Pensioni, assegno di garanzia per i giovani a basso reddito

Il capitolo pensioni è in continua evoluzione, ma il momento forse più importante per la riforma, quello che riguarda i giovani, arriverà mercoledì sul tavolo del confronto tra il ministero del...
Il capitolo pensioni è in continua evoluzione, ma il momento forse più importante per la riforma, quello che riguarda i giovani, arriverà mercoledì sul tavolo del confronto tra il ministero del Lavoro e i sindacati. Dopo l’incontro del 26 giugno sugli esodi incentivati, il negoziato proseguirà il 18 luglio sulla flessibilità, il 5 settembre su Opzione donna e il 18 settembre sulla previdenza complementare. Il tutto in vista della legge di Bilancio 2024, anche perché alcune decisioni sono obbligate, visto che il 31 dicembre scadranno Quota 103, la stessa Opzione donna e l’Ape sociale, tutti canali che consentono a determinate categorie di andare in pensione prima dei normali requisiti: 67 anni per la pensione di vecchiaia o 42 anni e 10 mesi di contributi (un anno in meno per le donne) per quella anticipata.
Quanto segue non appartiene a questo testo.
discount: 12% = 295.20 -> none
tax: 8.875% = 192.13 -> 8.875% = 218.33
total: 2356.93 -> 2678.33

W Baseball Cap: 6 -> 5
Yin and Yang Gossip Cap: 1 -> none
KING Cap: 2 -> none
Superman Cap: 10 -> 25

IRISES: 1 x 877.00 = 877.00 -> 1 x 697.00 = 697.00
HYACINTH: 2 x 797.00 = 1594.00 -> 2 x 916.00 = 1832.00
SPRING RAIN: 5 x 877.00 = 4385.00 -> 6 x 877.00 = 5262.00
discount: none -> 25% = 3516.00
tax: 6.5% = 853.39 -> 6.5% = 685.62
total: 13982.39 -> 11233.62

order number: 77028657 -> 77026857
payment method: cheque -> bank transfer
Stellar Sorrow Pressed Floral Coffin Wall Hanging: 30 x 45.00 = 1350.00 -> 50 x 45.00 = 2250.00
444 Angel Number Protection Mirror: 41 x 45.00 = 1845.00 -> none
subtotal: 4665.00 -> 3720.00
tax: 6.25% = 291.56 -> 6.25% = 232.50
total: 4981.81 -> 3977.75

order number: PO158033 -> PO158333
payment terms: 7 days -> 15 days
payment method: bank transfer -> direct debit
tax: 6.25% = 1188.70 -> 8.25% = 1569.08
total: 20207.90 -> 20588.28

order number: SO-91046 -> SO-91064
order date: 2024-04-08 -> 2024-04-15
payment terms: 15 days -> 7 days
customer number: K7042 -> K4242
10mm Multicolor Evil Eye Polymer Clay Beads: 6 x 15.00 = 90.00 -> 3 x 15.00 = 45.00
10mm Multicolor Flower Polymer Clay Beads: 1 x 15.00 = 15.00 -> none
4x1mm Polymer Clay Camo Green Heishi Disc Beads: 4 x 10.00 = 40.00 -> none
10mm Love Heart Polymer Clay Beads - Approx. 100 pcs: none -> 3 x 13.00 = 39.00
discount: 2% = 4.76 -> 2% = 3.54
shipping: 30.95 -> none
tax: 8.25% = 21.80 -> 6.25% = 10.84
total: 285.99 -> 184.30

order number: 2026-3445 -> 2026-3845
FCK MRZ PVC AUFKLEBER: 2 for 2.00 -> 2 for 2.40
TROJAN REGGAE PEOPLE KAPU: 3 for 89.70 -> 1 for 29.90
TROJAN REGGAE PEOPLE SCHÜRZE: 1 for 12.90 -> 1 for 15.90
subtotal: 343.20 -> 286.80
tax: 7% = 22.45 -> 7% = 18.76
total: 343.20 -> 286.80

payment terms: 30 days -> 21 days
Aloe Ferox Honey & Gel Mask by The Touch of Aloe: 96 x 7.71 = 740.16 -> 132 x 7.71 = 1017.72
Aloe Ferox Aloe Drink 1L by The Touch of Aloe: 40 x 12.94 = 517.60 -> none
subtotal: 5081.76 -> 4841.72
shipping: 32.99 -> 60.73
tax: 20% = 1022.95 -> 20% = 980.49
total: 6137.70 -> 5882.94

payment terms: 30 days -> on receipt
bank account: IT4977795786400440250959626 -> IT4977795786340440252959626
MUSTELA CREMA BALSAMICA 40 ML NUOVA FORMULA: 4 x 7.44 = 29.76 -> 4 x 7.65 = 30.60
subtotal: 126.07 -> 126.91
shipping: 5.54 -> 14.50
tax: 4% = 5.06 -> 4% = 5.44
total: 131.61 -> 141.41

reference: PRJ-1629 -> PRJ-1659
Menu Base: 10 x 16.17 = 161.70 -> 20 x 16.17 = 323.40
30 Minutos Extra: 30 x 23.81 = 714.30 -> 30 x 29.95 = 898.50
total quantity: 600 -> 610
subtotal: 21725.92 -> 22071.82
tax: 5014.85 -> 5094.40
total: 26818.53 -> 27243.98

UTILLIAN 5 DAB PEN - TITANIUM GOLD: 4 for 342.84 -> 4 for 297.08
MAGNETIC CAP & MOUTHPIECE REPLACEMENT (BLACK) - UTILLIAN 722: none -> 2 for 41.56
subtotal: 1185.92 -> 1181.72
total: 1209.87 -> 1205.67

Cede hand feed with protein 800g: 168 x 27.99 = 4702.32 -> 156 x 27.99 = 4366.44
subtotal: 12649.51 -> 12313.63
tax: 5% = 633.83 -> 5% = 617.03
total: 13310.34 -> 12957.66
l’assegno basso ai giovani
Quelli che guadagnano 20 mila euro sono il tema al centro del confronto sulla previdenza. Infatti, per chi oggi è un giovane lavoratore c’è il tema della «pensione di garanzia», per evitare che i tanti precari abbiano in futuro una pensione da fame. Che questo rischio sia reale lo ha recentemente confermato la Corte dei conti nel Rapporto 2023 sul coordinamento della finanza pubblica. Nel testo è contenuto un approfondimento sulla posizione dei lavoratori quarantenni, ai quali si applica integralmente il calcolo contributivo della pensione introdotto con la riforma Dini (varata nel 1995 e entrata in vigore nel 1996). Dal database dell’Inps, dove sono registrati tutti i contributi versati, è stato estratto un campione di 56 mila lavoratori, «rappresentativi di una popolazione di quarantenni assicurati pari a 486 mila». Il campione è stato suddiviso in 11 «figure tipo», dai dipendenti privati, agli autonomi, dai coltivatori ai commercianti, dai dipendenti pubblici ai parasubordinati. Il 28% dei giovani ha una retribuzione lorda sotto 20 mila euro annui.
Come sarà la pensione
e chi avrà l’assegno più basso
Risulta che accanto a situazioni solide, come quelle del comparto sanitario e delle forze armate, «accomunati da retribuzioni medie che si collocano molto al di sopra» delle altre categorie e che quindi hanno consentito di accumulare montanti elevati (la mediana è di circa 235 mila euro per i militari e di 178 mila per i sanitari), «per tutte le altre tipologie di lavoratori considerate, la consistenza degli “zaini” previdenziali (il montante appunto) appare relativamente modesta e non supera i 100 mila euro in 6 casi su 11». Le posizioni peggiori tra i coltivatori diretti, che «mostrano retribuzioni medie comprese tra 11 e 12 mila euro nel 50% dei casi», con un valore mediano del montante accumulato di appena 66 mila euro. «Particolarmente fragile» anche la situazione dei parasubordinati (54 mila euro) e di chi oggi risulta disoccupato (74 mila euro). Tra i dipendenti privati forte lo svantaggio delle lavoratrici, con un importo mediano accumulato finora di 117 mila euro contro i 138 mila degli uomini.
Cosa fare dopo l’addio
al retributivo
e all’integrazione al minimo
Il sistema retributivo, col quale sono state liquidate le vecchie pensioni, prevedeva l’«integrazione al minimo: in pratica, per coloro che avevano un montante leggero interveniva lo Stato integrando appunto l’importo della pensione fino a un livello minimo (che l’ultima manovra ha aumentato a circa 572 euro al mese, 600 per gli over 75). Nel sistema contributivo l’integrazione non c’è più e il lavoratore prenderà esattamente quanto maturato. Chi avrà fatto una carriera discontinua con molti periodi di precariato rischia di maturare pensioni irrisorie.
Le richieste dei sindacati
Di qui la richiesta dei sindacati Cgil, Cisl e Uil, della «creazione di una pensione contributiva di garanzia, collegata ed eventualmente graduata rispetto al numero di anni di lavoro e di contributi versati, che consideri e valorizzi anche periodi di disoccupazione, formazione e basse retribuzioni per poter assicurare a tutti un assegno pensionistico dignitoso, anche attraverso il ricorso alla fiscalità generale».